▶ _Work instructions_: For the string "Noise", report how many lines in the records below contain it, and nothing more.

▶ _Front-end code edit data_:

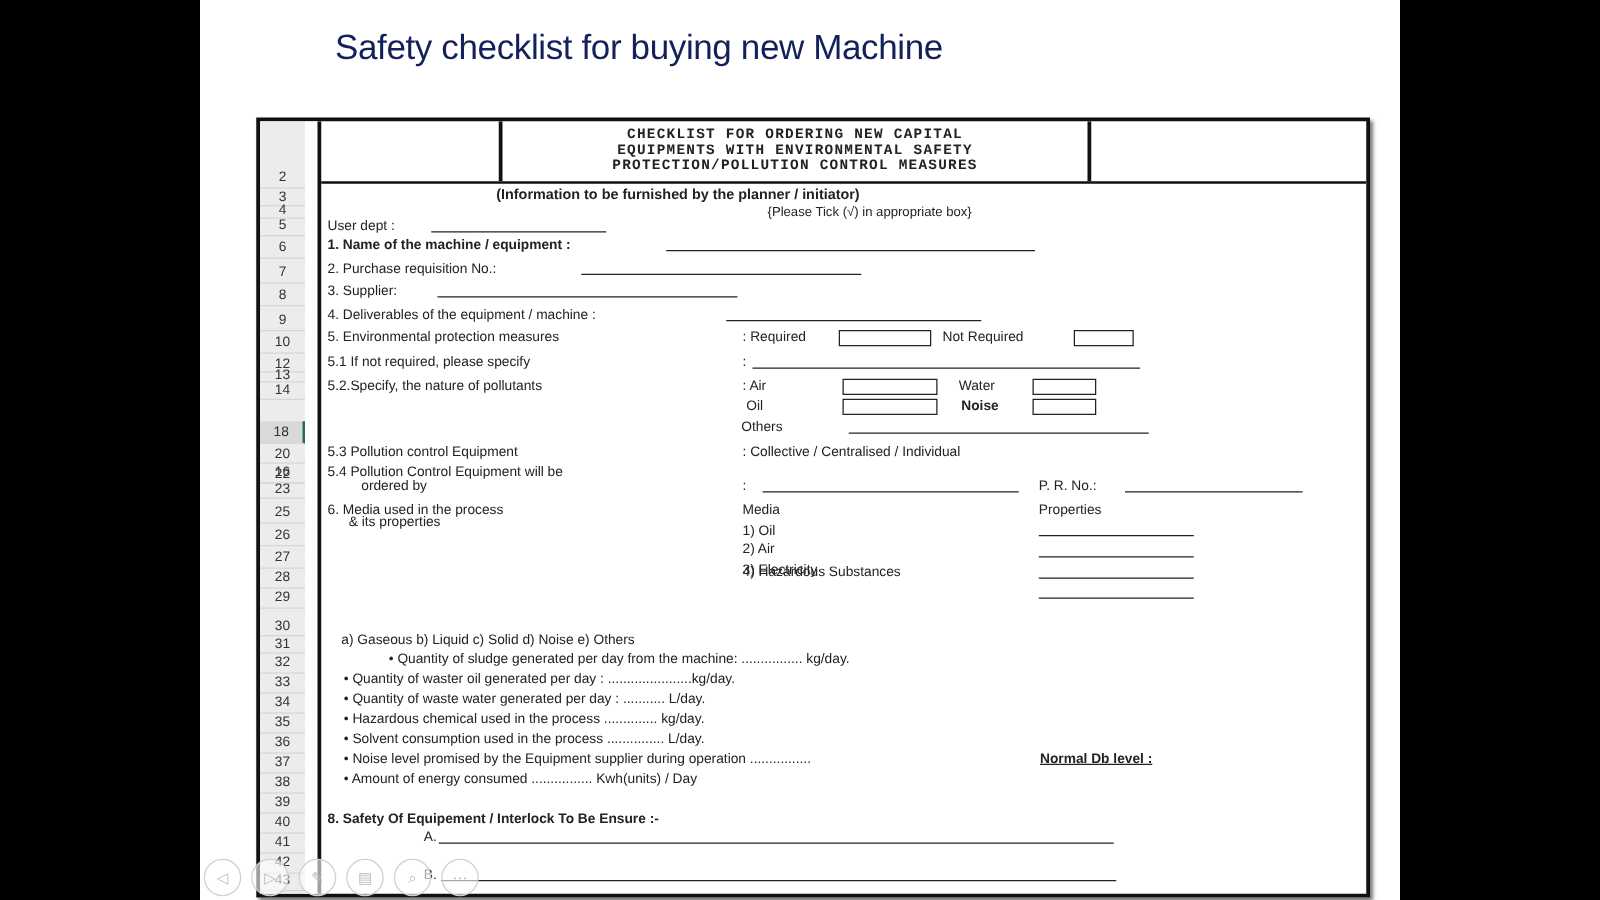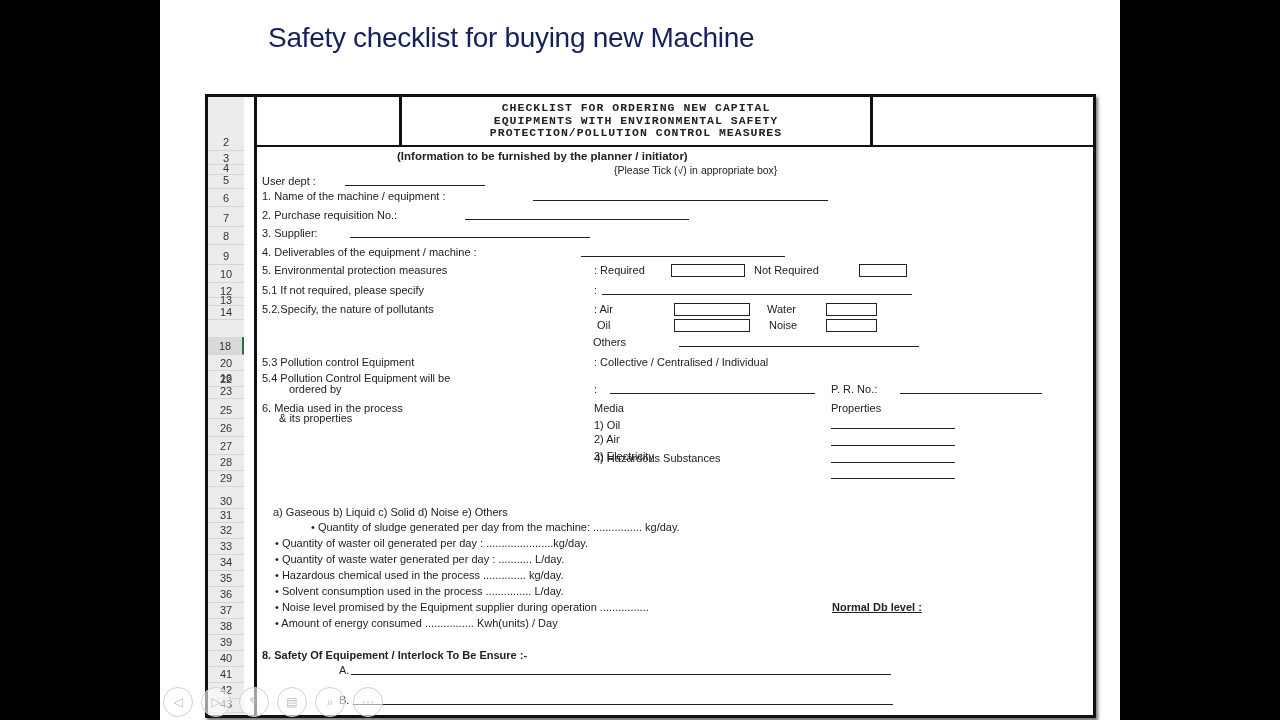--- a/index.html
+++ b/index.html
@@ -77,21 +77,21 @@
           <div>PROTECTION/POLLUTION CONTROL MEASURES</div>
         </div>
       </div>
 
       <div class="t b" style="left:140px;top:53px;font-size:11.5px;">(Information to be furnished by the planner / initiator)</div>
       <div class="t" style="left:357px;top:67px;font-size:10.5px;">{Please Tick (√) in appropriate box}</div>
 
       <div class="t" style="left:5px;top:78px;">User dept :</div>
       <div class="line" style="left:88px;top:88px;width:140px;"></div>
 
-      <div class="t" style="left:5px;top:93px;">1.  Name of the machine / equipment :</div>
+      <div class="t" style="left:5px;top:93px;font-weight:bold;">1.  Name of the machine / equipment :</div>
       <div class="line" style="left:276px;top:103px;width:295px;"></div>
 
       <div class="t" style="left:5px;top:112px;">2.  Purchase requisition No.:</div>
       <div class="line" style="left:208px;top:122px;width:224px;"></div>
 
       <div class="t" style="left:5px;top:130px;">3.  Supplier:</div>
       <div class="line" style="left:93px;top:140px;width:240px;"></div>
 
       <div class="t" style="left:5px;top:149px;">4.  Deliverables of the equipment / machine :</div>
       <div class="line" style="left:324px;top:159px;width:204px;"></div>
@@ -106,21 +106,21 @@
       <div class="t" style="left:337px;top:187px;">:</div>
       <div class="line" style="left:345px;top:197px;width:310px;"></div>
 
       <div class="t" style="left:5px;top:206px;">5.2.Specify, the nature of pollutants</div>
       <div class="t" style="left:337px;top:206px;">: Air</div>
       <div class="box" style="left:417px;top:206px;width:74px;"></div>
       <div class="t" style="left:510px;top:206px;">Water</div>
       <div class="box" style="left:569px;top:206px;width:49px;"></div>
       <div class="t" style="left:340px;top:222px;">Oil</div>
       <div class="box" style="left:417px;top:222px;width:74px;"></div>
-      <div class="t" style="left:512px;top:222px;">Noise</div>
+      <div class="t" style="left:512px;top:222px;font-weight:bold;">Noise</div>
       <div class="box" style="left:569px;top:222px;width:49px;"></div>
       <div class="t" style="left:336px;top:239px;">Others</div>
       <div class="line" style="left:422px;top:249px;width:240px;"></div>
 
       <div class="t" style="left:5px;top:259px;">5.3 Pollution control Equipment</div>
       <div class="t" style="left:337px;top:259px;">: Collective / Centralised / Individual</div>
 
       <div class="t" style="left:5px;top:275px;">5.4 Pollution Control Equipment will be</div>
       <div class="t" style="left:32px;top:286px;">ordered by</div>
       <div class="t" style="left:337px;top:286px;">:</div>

---

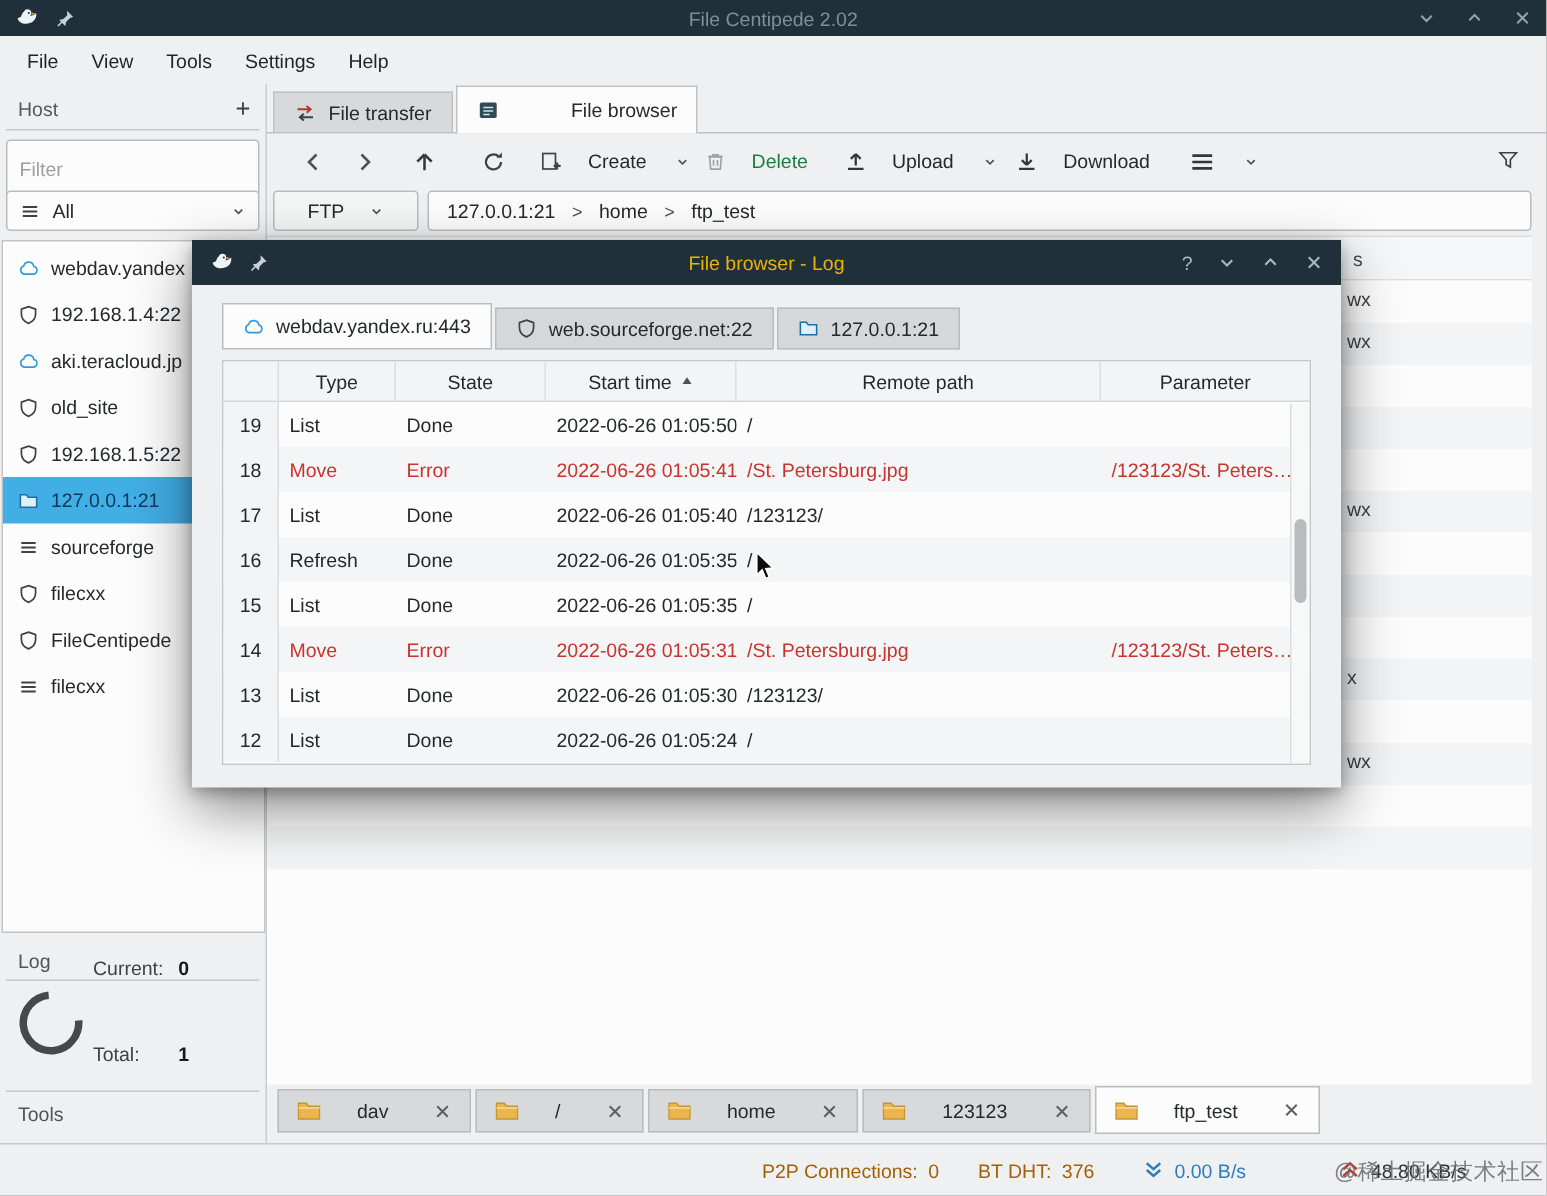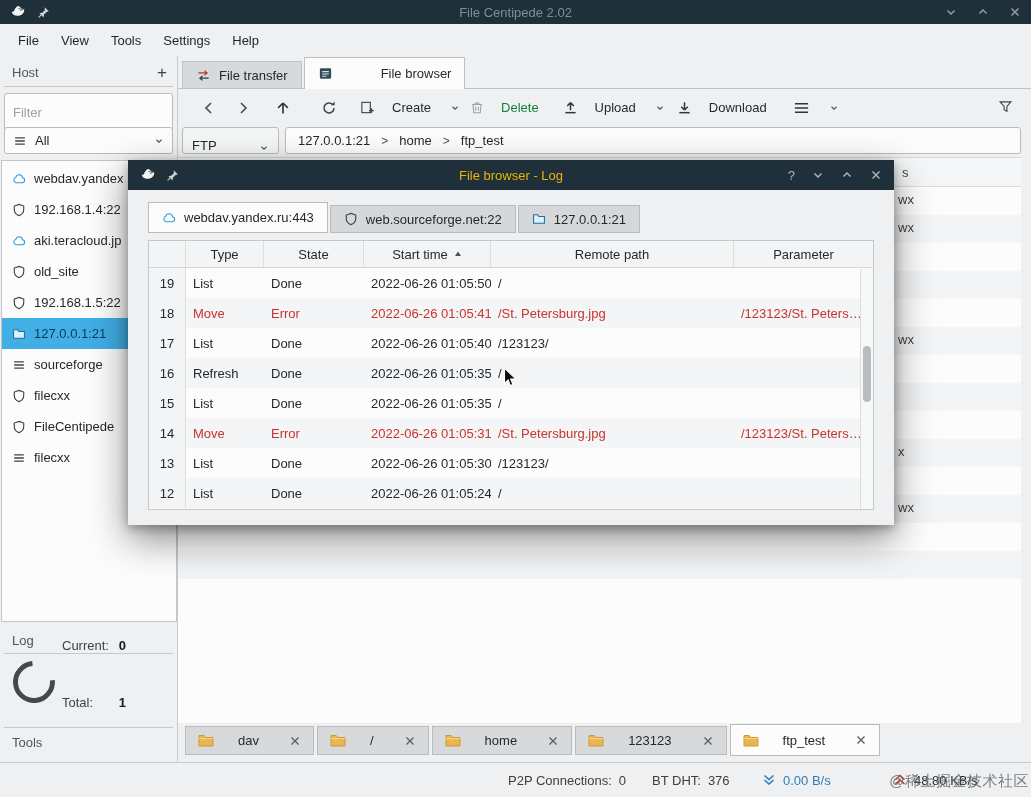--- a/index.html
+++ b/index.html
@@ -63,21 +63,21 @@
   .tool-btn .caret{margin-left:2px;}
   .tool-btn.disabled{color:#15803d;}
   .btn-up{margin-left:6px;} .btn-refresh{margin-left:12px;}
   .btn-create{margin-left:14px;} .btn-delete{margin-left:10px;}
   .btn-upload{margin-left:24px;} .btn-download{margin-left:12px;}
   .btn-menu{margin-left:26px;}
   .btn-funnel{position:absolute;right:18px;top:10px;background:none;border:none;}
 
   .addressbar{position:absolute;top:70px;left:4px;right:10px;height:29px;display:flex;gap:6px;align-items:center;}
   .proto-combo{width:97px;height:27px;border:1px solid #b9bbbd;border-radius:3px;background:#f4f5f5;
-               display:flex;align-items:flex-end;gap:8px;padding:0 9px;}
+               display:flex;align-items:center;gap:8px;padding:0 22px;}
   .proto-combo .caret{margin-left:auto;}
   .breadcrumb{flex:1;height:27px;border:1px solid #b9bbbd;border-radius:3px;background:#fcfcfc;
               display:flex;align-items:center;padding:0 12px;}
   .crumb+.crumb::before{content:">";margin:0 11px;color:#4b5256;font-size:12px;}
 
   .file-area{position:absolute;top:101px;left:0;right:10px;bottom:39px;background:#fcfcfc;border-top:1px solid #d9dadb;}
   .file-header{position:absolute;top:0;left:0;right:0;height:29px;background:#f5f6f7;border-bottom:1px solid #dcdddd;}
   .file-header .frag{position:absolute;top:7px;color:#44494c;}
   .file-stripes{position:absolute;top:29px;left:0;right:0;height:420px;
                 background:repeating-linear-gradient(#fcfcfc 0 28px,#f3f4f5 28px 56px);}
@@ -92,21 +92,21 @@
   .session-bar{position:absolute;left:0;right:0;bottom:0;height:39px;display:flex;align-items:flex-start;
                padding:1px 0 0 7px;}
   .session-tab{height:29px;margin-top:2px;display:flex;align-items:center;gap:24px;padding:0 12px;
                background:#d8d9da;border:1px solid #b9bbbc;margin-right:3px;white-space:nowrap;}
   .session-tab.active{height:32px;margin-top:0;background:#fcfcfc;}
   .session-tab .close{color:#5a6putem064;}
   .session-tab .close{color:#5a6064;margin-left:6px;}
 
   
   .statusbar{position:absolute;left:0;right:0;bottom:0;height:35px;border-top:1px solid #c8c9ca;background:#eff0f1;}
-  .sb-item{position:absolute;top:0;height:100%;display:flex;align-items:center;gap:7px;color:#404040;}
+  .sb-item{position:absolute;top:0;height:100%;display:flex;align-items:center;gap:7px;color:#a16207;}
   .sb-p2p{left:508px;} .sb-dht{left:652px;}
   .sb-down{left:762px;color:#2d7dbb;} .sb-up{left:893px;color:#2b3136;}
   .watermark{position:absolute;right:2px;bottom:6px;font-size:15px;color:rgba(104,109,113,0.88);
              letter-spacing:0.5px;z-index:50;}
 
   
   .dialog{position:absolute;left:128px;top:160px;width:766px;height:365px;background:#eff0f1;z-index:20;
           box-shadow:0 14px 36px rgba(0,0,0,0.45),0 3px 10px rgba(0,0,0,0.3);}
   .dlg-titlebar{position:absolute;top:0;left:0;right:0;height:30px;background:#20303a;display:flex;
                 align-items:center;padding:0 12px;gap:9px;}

...

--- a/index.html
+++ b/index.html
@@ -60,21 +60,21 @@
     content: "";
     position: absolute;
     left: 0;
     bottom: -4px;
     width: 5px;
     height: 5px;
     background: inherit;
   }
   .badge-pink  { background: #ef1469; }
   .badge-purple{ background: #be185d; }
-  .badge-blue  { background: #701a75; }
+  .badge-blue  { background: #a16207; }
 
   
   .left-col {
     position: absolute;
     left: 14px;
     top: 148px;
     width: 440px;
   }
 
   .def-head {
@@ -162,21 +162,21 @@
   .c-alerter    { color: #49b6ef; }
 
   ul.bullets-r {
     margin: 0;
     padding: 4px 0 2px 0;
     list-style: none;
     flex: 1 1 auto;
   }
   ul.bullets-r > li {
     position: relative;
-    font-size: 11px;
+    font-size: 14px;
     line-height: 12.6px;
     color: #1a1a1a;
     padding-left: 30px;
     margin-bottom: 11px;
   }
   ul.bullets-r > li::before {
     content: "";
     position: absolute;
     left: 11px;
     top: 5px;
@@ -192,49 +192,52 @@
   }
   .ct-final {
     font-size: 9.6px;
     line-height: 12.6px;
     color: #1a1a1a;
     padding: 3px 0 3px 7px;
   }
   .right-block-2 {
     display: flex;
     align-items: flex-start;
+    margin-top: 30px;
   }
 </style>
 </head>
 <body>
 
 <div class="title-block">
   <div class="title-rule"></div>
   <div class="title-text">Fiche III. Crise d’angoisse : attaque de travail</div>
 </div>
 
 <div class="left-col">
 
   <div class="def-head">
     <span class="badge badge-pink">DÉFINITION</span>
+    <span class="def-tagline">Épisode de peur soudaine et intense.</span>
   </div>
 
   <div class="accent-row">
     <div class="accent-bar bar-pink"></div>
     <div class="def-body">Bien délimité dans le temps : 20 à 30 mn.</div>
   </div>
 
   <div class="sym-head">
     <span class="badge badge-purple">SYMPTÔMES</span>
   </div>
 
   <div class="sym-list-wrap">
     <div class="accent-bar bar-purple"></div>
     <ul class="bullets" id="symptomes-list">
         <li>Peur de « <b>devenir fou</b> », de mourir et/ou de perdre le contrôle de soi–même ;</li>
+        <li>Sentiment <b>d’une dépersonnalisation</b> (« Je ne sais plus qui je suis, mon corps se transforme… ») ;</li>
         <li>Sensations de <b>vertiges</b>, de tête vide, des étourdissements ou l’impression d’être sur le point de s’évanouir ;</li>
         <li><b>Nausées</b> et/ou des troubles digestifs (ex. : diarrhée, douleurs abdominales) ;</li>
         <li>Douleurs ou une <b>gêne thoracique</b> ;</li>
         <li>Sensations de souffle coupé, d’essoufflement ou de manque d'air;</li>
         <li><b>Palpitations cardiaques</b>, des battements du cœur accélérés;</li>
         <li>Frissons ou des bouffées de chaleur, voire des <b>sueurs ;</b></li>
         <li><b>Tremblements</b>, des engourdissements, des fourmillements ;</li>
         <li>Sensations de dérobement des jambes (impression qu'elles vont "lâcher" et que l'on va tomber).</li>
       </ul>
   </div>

▶ _Exercise solution_: 2